While at Cabrini, Alcaraz was a resident assistant, an active member of Cavalier Radio, the sociology club, a part of three honor societies, and was on Cabrini’s first women’s rowing team. She currently works full time at Zoe’s Kitchen in Wayne to provide for herself while being away from home while she studies to get her master’s degree in criminology and criminal justice.
On the morning of Thursday, Jan. 17, Alcaraz and her family’s lives were changed. At approximately 6:30 a.m., when Alcaraz received a phone call from her mother who told her that her father had been detained by ICE.
“As of today, [Jan 22, 2019], I learned that the only charges he has are that of being here illegally. There are three or four counts of that such as not passing through customs, border patrol or obtaining a visa, etc,” Alcaraz said.
When ICE came, the only people who were awake were Alcaraz’s parents and her 20-year-old sister. Her other six siblings were asleep. From what Alcaraz’s mother had told her, everything was done quietly and swiftly. There was no violence, no hesitation, and no verbal or physical abuse of any kind. Instead, there was just simple cooperation from both ends.
“Barely having enough sleep the day prior I didn’t really understand the words consciously until my mom repeated the words again and that’s when I broke down and started asking questions,” Alcaraz said.
A few years before Alcaraz was born, her parents both came to the United States where they met each other in New York City. Together, her parents have eight children, with Alcaraz being the oldest and the rest of them ranging from 20-years-old to 6-years-old.
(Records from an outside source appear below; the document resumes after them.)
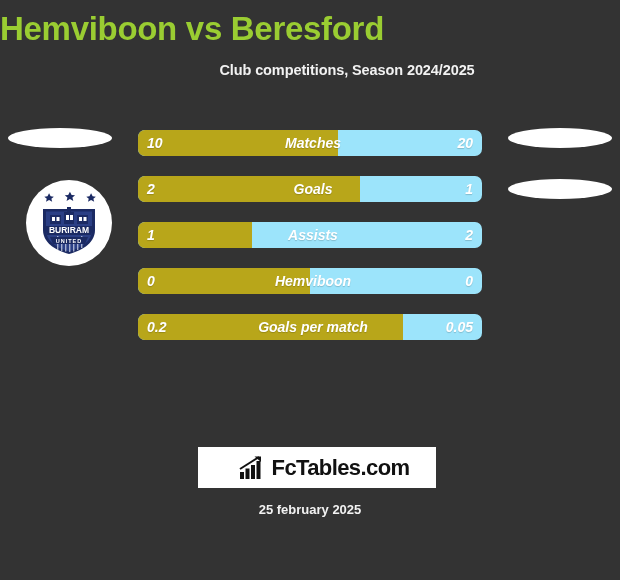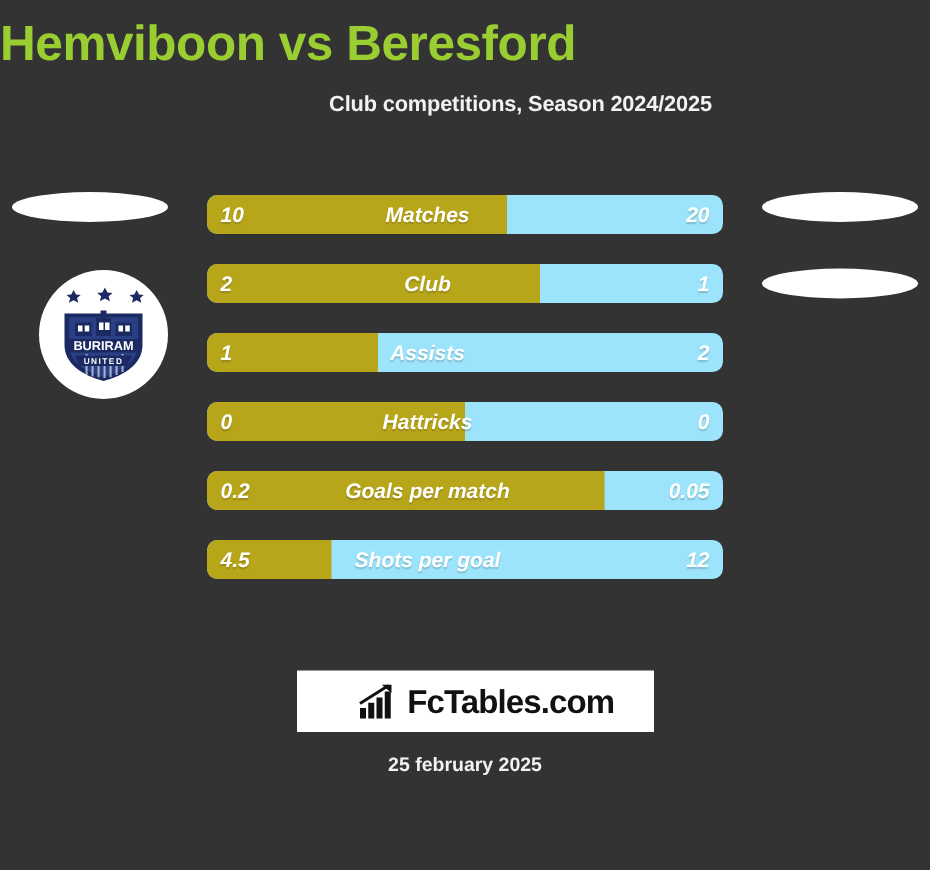"Matches" .bar-label { padding-left: none -> 28px }
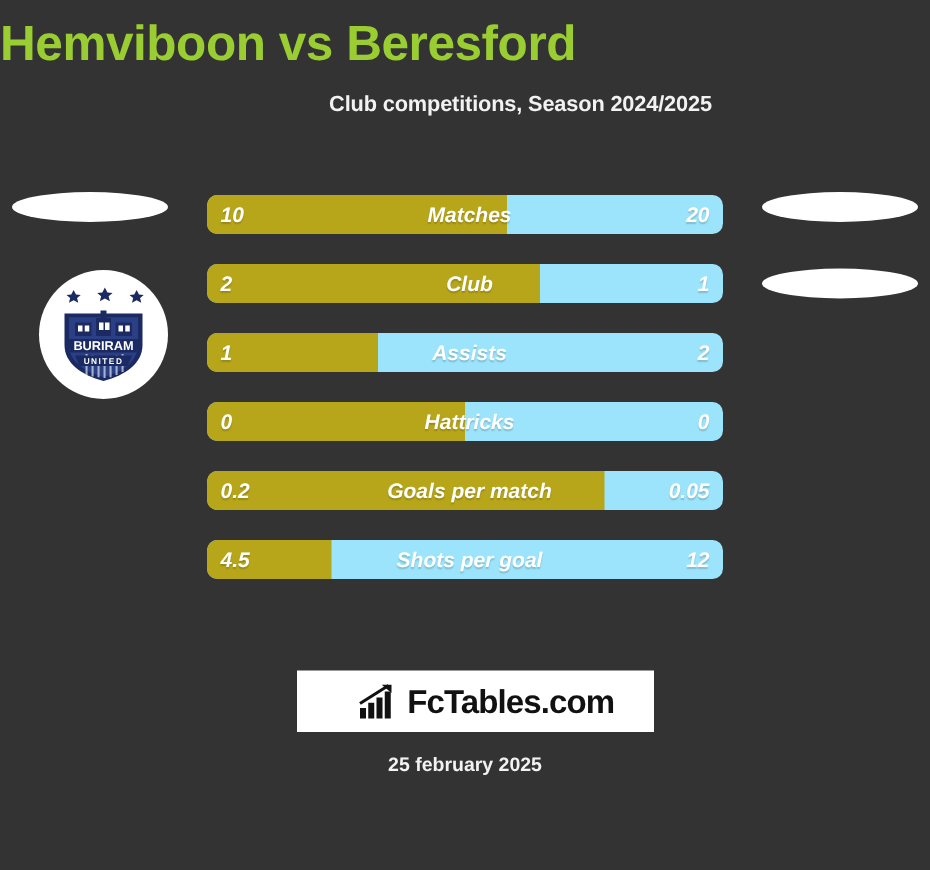"Club" span.bar-label { text: Club -> Goals }
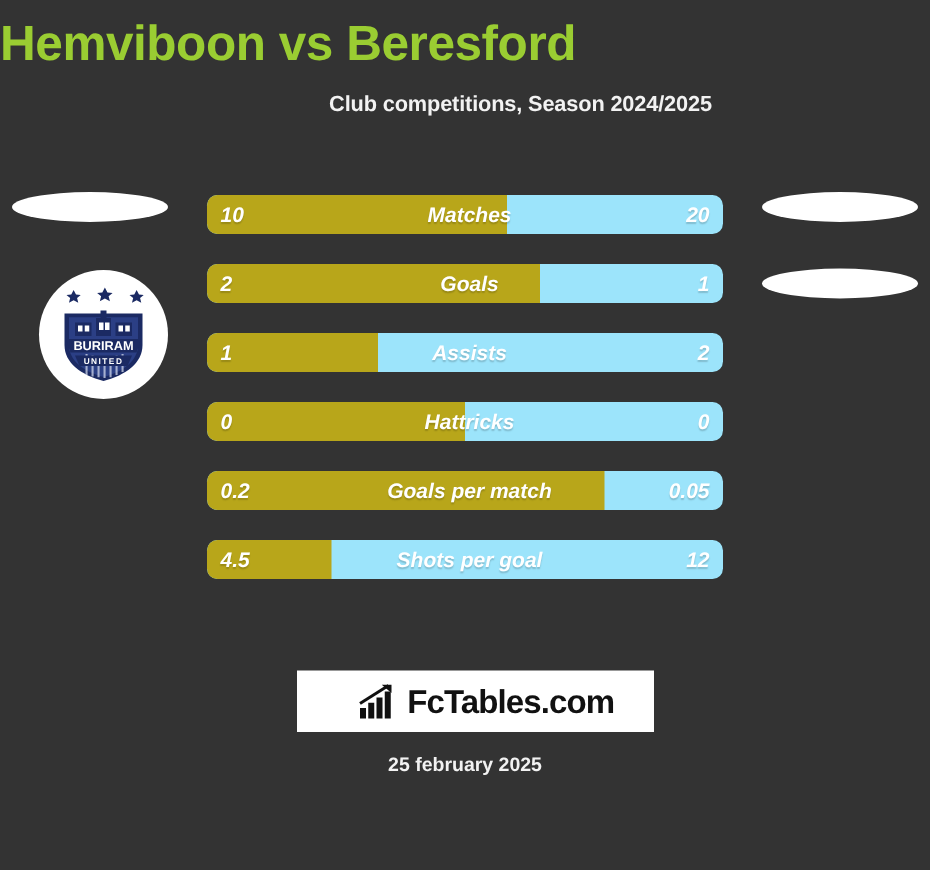"Hattricks" span.bar-label { text: Hattricks -> Hemviboon }
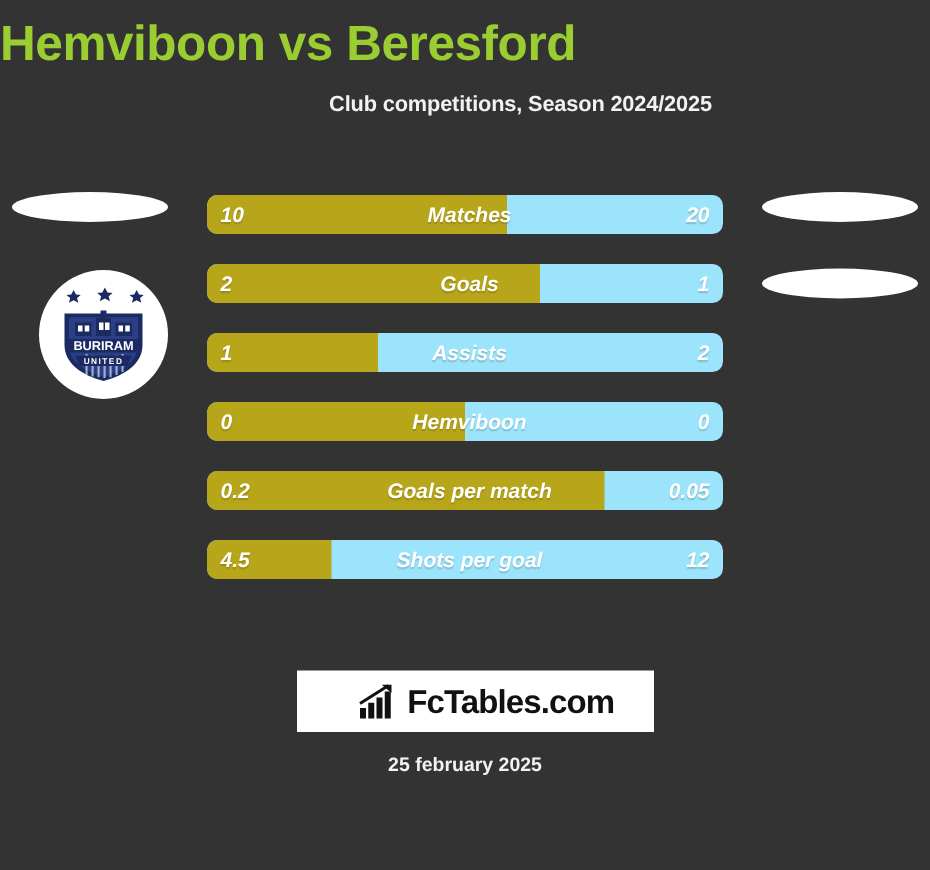"4.5" div.bar-row { html: <div> <div></div> <span>4.5</span> <span>Shots per goal</span> <span>12</span> </div> -> none }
Her 20-year-old sister is studying at New York University in New York City and her 16-year-older sibling is being homeschooled for high school. The rest of Alcaraz’s siblings are in middle and elementary school in New Jersey. Alcaraz’s family is actively a part of their church, and they have a very close relationship with one another.
“Now you can imagine there is never a dull or quiet moment in our apartment, but there is always something new going on with everyone,” Alcaraz said.
Cabrini professor Abel Rodriguez explained the process of detention and what might happen to someone detained. Rodriguez is the director of the Center on Immigration and an assistant professor of religion, law and social justice here.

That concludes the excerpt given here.